My students love to catch me in mistakes. Some of them live for it. A typo, an inconsistency, a missing article–it brings joy to the masses. And evidently it’s not just me; a colleague of mine had an online student who sent him a critique following each of his quizzes noting perceived grammatical, mechanical, and content errors. Most of them were not errors, but she felt he needed her feedback.
I tell my students all the time that I make mistakes. I forget to proof a discussion board posting or throw together a PowerPoint without reading over it. Guilty as charged! But I am also trying to give 228 students feedback, guidance, and instruction. Things slip by. When they catch me, I laugh it off and politely thank them for pointing it out, using the opportunity as a teaching tool to remind them that everyone should proof. (I also try to ignore the malicious glee some of them get from pointing these things out.)
It’s not just my students, however. People on FB like my errors as well. In conversation people have corrected my grammar. Usually when either of those happen, the person likes to point out that I’m an English teacher. This is not to say that I walk about using horrible grammar, but I do make mistakes or speak informally.
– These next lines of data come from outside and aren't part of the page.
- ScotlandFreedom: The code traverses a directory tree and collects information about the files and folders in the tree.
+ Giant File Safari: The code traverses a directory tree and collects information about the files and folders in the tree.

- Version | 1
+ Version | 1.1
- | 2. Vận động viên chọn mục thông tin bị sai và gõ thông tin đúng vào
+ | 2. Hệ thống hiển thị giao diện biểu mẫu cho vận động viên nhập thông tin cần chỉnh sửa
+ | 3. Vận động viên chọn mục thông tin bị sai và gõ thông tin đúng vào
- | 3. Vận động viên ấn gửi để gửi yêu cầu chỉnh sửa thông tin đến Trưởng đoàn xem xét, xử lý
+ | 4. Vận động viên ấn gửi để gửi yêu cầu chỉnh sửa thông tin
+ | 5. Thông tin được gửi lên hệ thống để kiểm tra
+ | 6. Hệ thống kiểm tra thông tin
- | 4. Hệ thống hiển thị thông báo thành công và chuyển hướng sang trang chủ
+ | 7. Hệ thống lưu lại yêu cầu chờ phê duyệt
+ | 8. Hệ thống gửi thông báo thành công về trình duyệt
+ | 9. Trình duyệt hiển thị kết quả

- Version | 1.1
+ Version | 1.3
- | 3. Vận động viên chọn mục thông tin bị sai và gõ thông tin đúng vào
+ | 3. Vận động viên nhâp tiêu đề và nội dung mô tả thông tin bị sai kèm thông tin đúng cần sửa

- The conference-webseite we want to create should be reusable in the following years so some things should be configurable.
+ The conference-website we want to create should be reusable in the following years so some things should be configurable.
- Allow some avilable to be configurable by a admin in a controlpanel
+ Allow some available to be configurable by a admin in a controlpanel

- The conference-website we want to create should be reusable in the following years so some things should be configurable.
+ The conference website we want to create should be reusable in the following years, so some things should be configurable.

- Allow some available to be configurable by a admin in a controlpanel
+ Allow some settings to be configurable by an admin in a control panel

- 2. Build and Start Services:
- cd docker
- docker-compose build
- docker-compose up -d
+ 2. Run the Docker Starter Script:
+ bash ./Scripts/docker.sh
Apparently there are folks out there just waiting to strike on such occurrences.
For the record, I don’t correct people grammatically unless the person is my student and that is what I’m being paid to do. If I am asked a grammar question, I will answer it, but I don’t think grammar should be used to bully people. So why, I wonder, are people so ready to pounce on my mistakes?
Is it the desire to prove I’m not good at what I do? I am a good teacher, most of the time, and I think my students can attest to that. Is it because they have been corrected and feel better correcting someone else? I’m not sure.
The point I try to politely make is that they are not always “on” when it comes to their own work. My working brain is different from my private life brain. I’m not walking around looking for prepositional phrases or constantly reviewing the syntax of what I’m saying. That would be exhausting.
So when I tell my friend, “you did good,” while it may not be correct grammatically, it gets the point across even though I didn’t say, “You did well in exceeding expectations and achieving success.”